I disagree. What difference does it make if I help a friend for no money or a non-friend for money? In either case I helped someone who solicited or at least consented to that help.

Bret said...

Clovis wrote: "Oh no, no way it is close to Peter's point."

Hmmm. Apparently, given Peter's response above.

But since I don't understand his response, I don't understand his point. It seems to be that NO emergency services should be performed by someone (non-doctor/non-nurse/etc.) in their garage.

But why shouldn't emergency stitches be performed by anyone that's willing to do it and who is chosen to do it by someone in need? What's wrong with an interaction that's completely voluntary by both parties?

Let me ask exactly where it breaks down. Where does it start to become wrong and why?

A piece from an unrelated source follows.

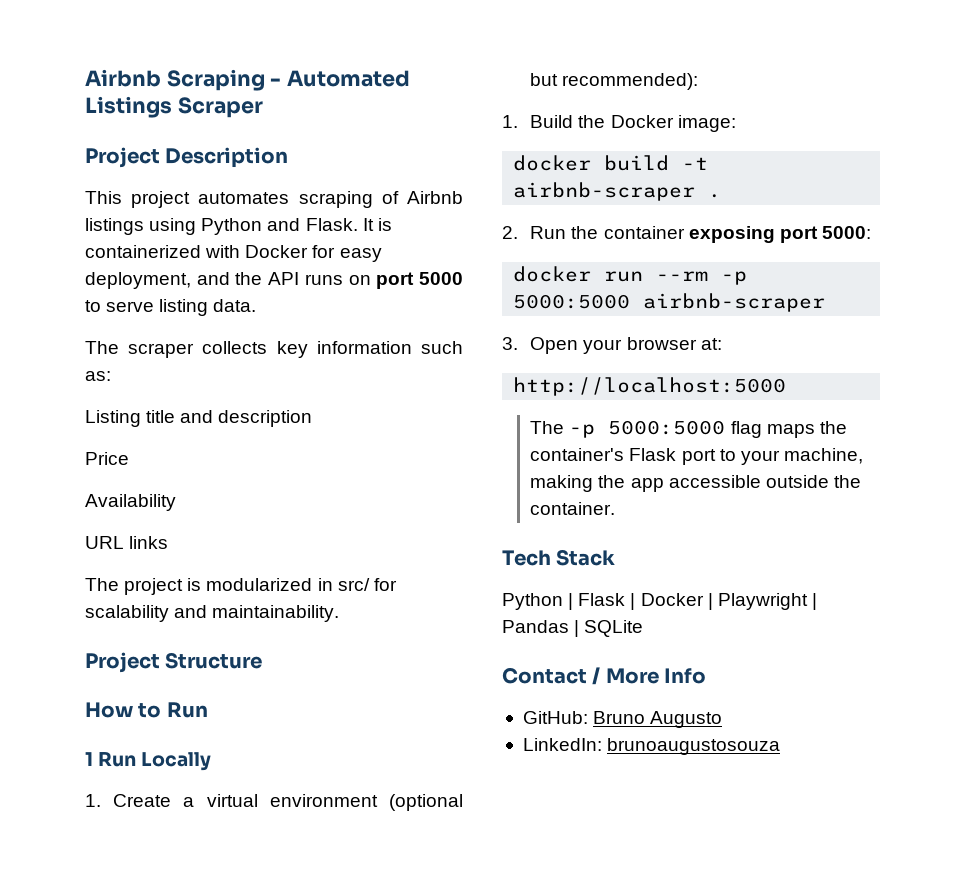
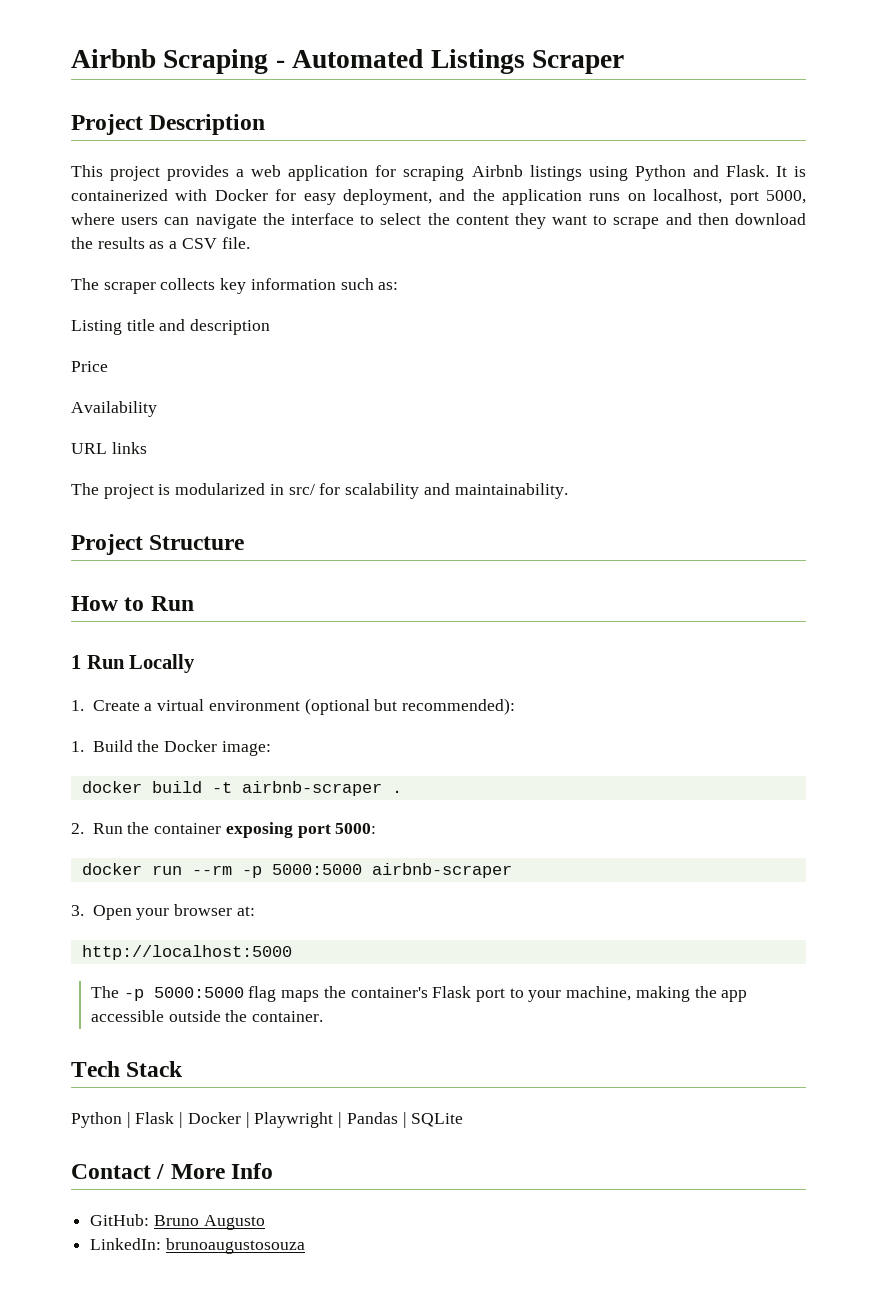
- This project automates scraping of Airbnb listings using Python and Flask.
+ This project provides a web application for scraping Airbnb listings using Python and Flask.
- It is containerized with Docker for easy deployment, and the API runs on port 5000 to serve listing data.
+ It is containerized with Docker for easy deployment, and the application runs on localhost, port 5000, where users can navigate the interface to select the content they want to scrape and then download the results as a CSV file.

1. While hiking in the middle of the wilderness, someone need's stitches, I stitch them up, no charge.

2. While hiking in the middle of the wilderness, someone need's stitches, I stitch them up, no charge, but they volunteer to pay for the supplies.

3. While hiking in the middle of the wilderness, someone need's stitches, I stitch them up, but I ask them to pay for the supplies after I've finished.

4. While hiking in the middle of the wilderness, someone need's stitches, I stitch them up, but I ask them to pay for the supplies before I start.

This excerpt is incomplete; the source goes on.